Cracks in the foundations of Engelhardt's bioethics
H. Tristram Engelhardt's work on the foundations of secular bioethics can be divided into two major projects: (1) a critical project that challenges the prevailing methods and values of thick, content-full bioethical discourse, and (2) a constructive project that seeks to fashion a minimalistic, content-less bioethics anchored by default in a principle of bare permission-giving. Engelhardt's aim, then, is to establish a bioethics that avoids both moral nihilism, on the one hand, and a thick content-full moral grounding, on the other. In this chapter, I argue that the internal tension between these critical and constructive projects is unstable and ultimately pushes Engelhardt's bioethics to one side or the other. In making this argument, I identify numerous "cracks' in the foundations of Engelhardt's bioethics that arise from fundamental assumptions that are taken for granted in his work.

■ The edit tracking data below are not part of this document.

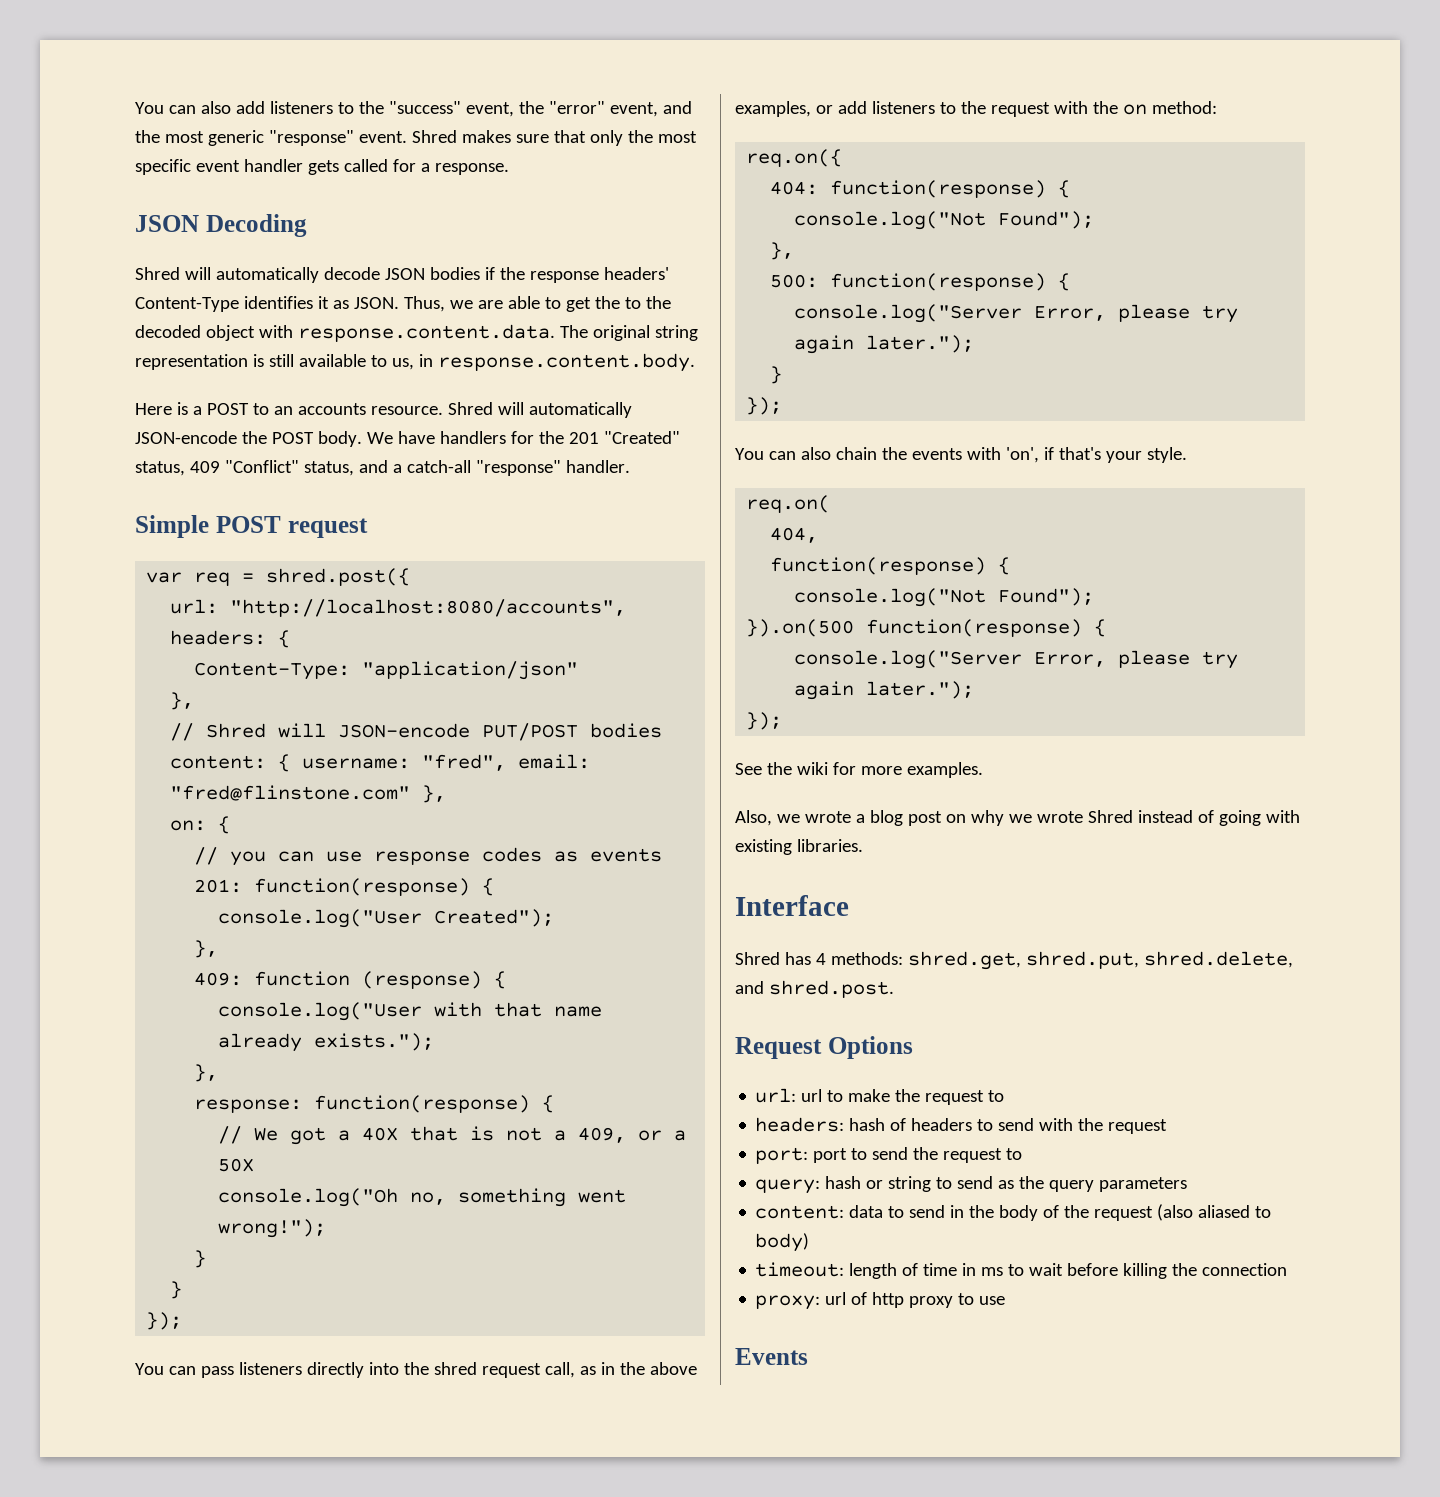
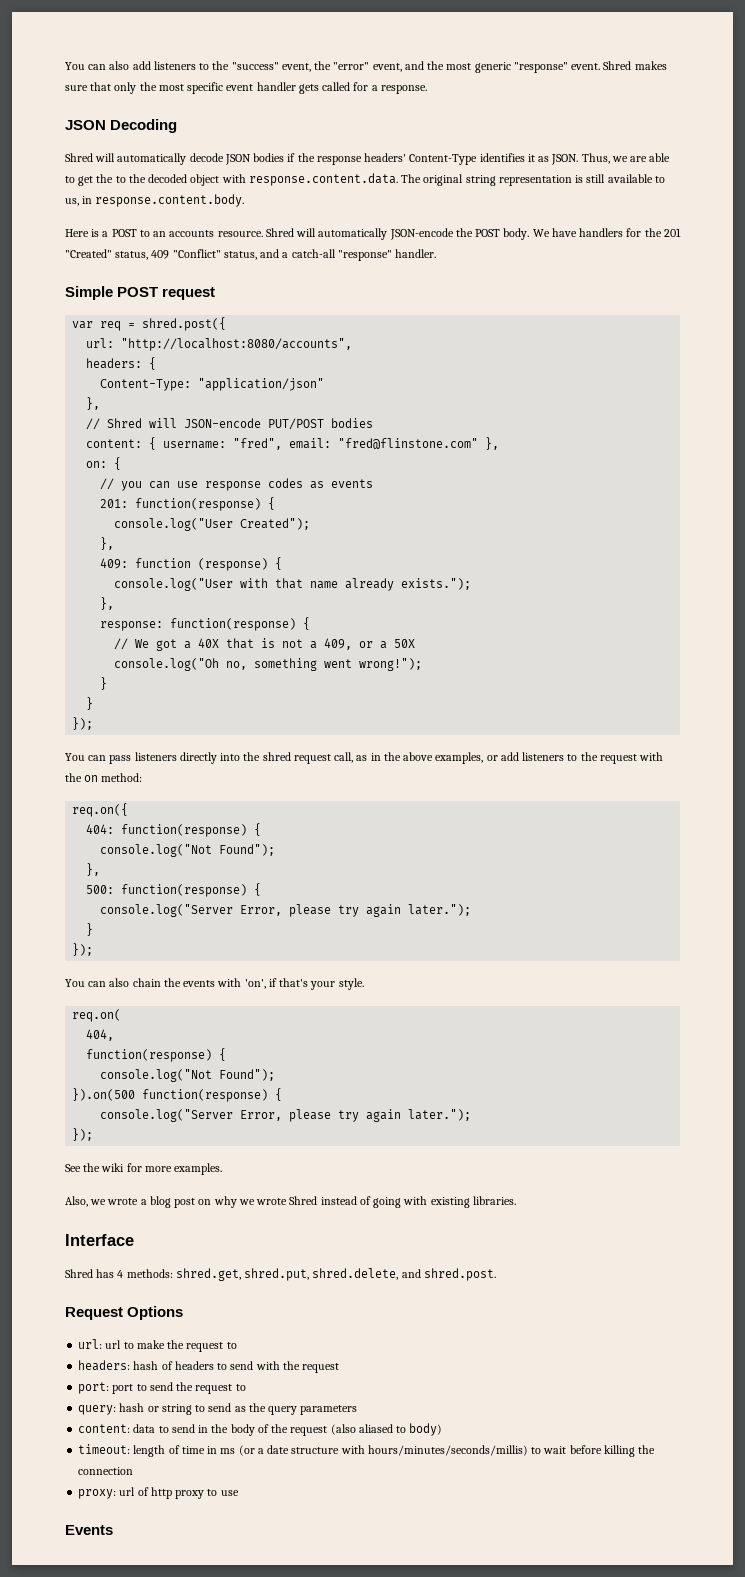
(1004, 1271) none -> [238,1445,528,1456] (or a date structure with hours/minutes/seconds/millis)

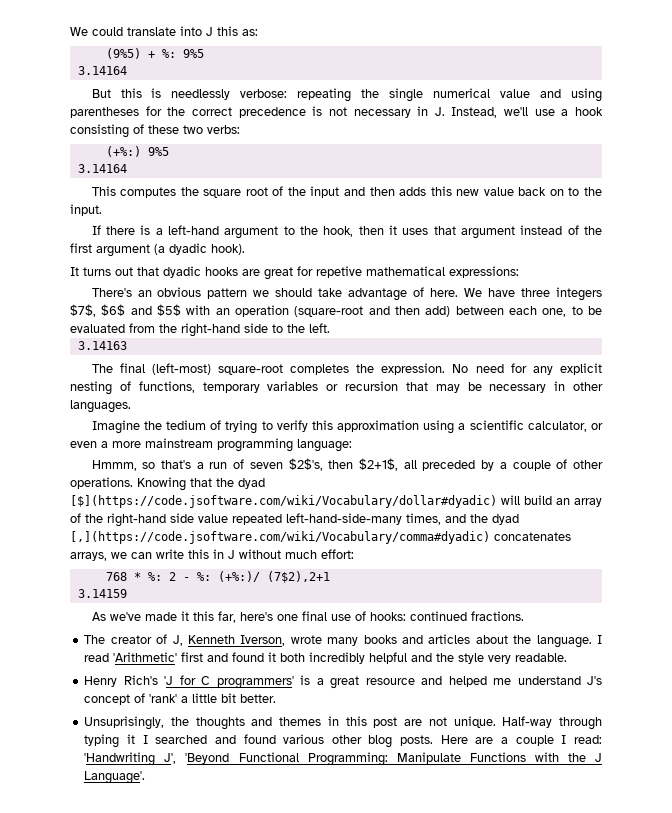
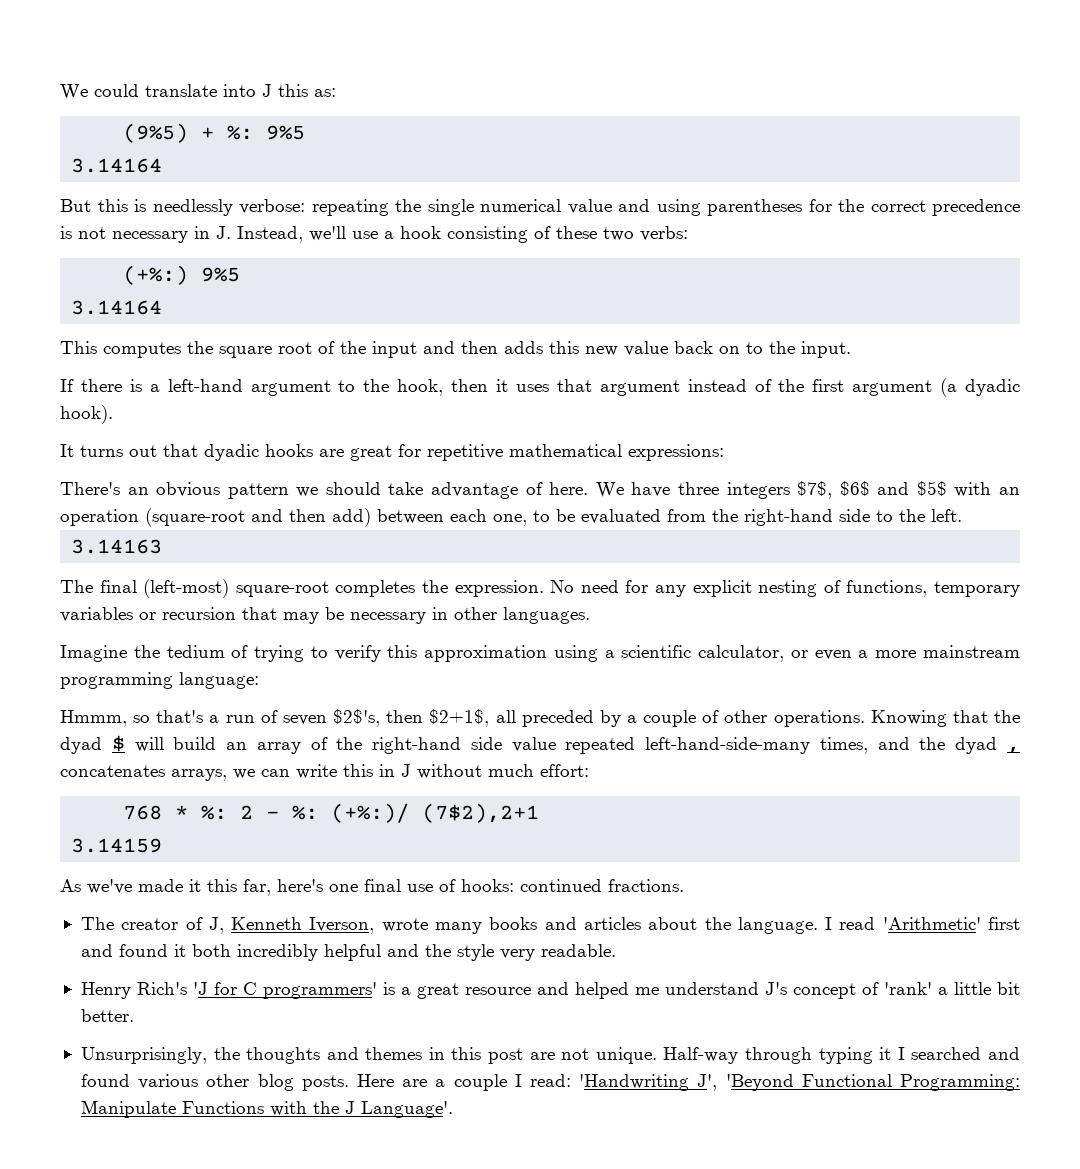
[316,266,362,278] repetive -> [427,444,503,461] repetitive
[70,495,497,508] [$](https://code.jsoftware.com/wiki/Vocabulary/dollar#dyadic) -> [111,735,125,752] $
[70,531,490,544] [,](https://code.jsoftware.com/wiki/Vocabulary/comma#dyadic) -> [1006,746,1020,754] ,
[84,716,165,730] Unsuprisingly, -> [80,1047,207,1064] Unsurprisingly,

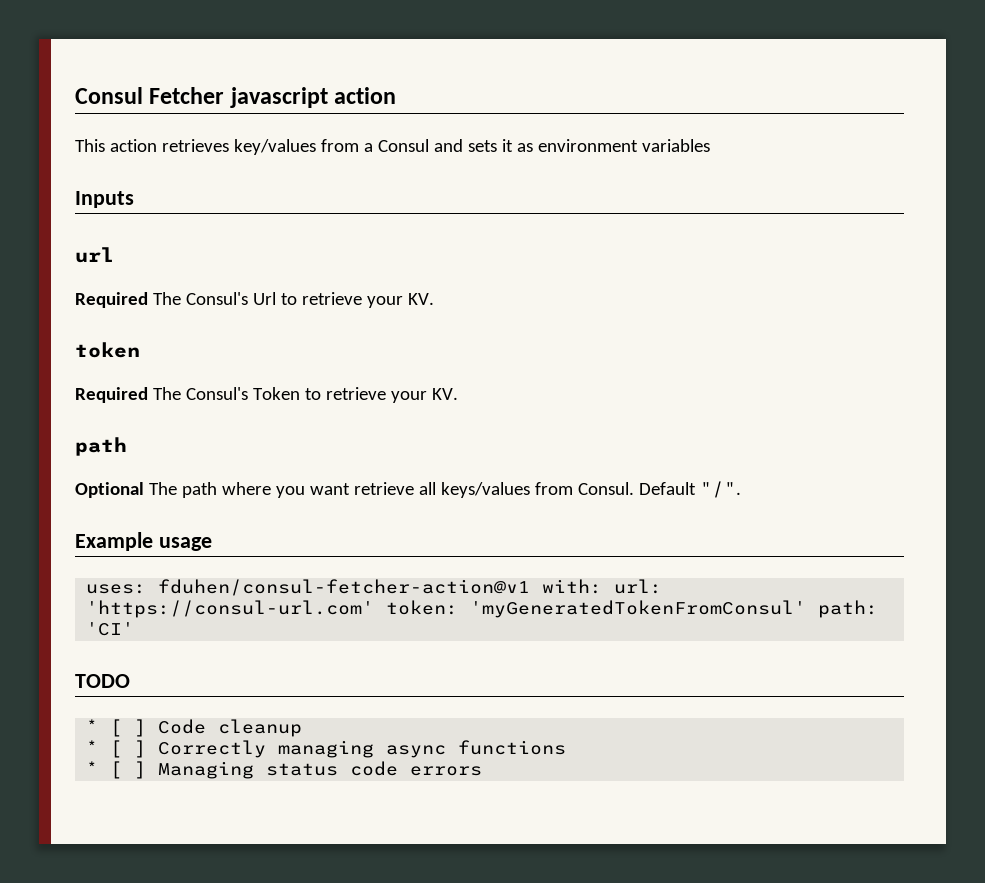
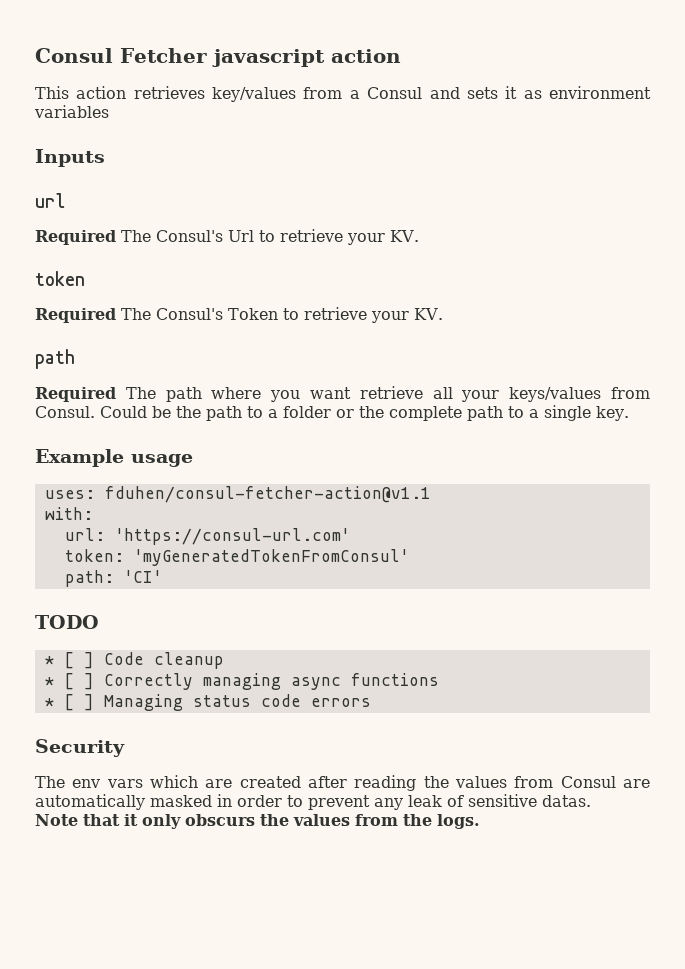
[75,482,144,498] Optional -> [35,387,116,402] Required
(436, 488) none -> [461,390,500,402] your
[638,481,741,498] Default "/". -> [100,405,629,421] Could be the path to a folder or the complete path to a single key.
[158,579,531,596] fduhen/consul-fetcher-action@v1 -> [104,486,431,503] fduhen/consul-fetcher-action@v1.1 //
(603, 586) none -> (93, 513) //
(375, 609) none -> (350, 536) //
(807, 609) none -> (409, 557) //
(483, 771) none -> [35,739,125,757] [35,775,650,791] [35,794,591,810] [35,814,480,829] // Security // The env vars which are created after reading the values from Consul are automatically masked in order to prevent any leak of sensitive datas. // Note that it only obscurs the values from the logs.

These cracks already surface when Engelhardt's framework treats paradigm cases in bioethics (i.e., interactions between fully mature, independent, and autonomous individuals), but expand dramatically when this same framework is applied to non-paradigm cases, including standard cases in pediatric bioethics.
Garrett, J. R. (2015)., Cracks in the foundations of Engelhardt's bioethics, in L. M. Rasmussen, A. S. Iltis & M. J. . Cherry (eds.), At the foundations of bioethics and biopolitics, Dordrecht, Springer, pp. 215-230.